### WHAT IS NEEDED:
Output only an exact transcription of the line containing "subtotal: 2309.06 -> 2260.03" and all lines that follow it in the data below.
Content starts
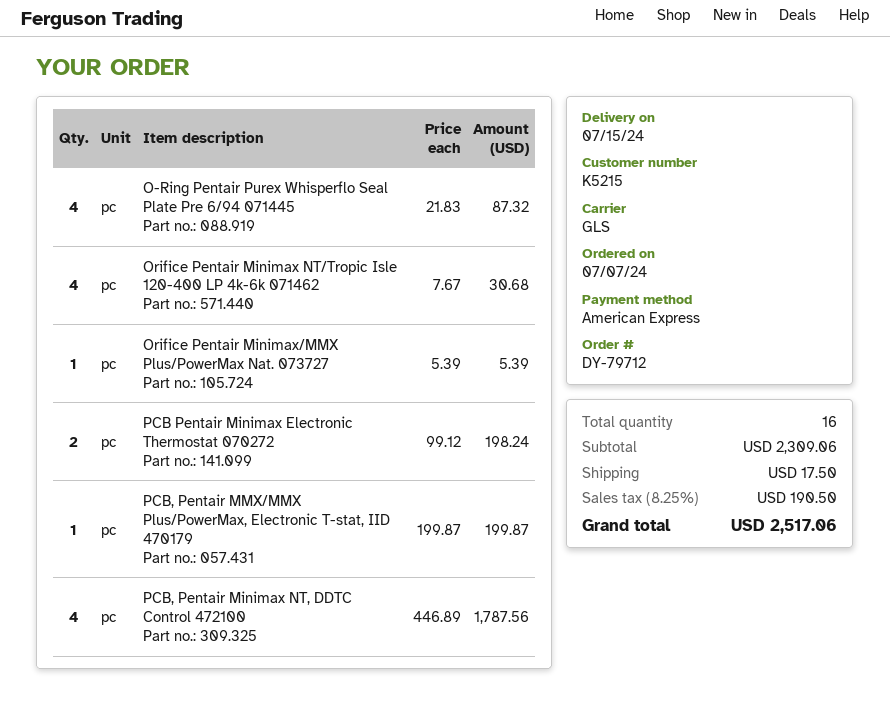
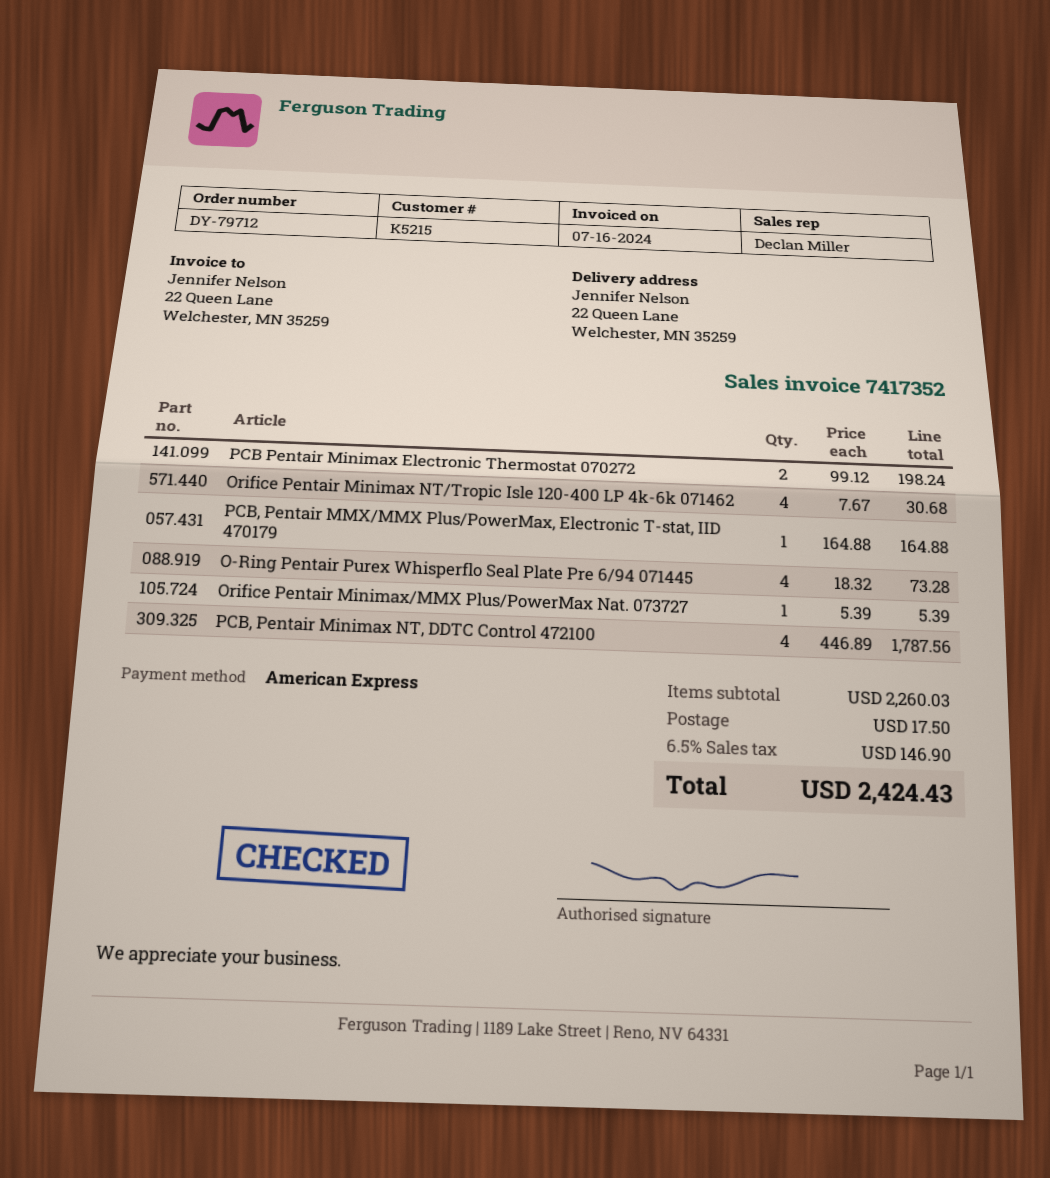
O-Ring Pentair Purex Whisperflo Seal Plate Pre 6/94 071445: 4 x 21.83 = 87.32 -> 4 x 18.32 = 73.28
PCB, Pentair MMX/MMX Plus/PowerMax, Electronic T-stat, IID 470179: 1 x 199.87 = 199.87 -> 1 x 164.88 = 164.88
subtotal: 2309.06 -> 2260.03
tax: 8.25% = 190.50 -> 6.5% = 146.90
total: 2517.06 -> 2424.43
Content ends
### RESPONSE TO THIS EXERCISE:
subtotal: 2309.06 -> 2260.03
tax: 8.25% = 190.50 -> 6.5% = 146.90
total: 2517.06 -> 2424.43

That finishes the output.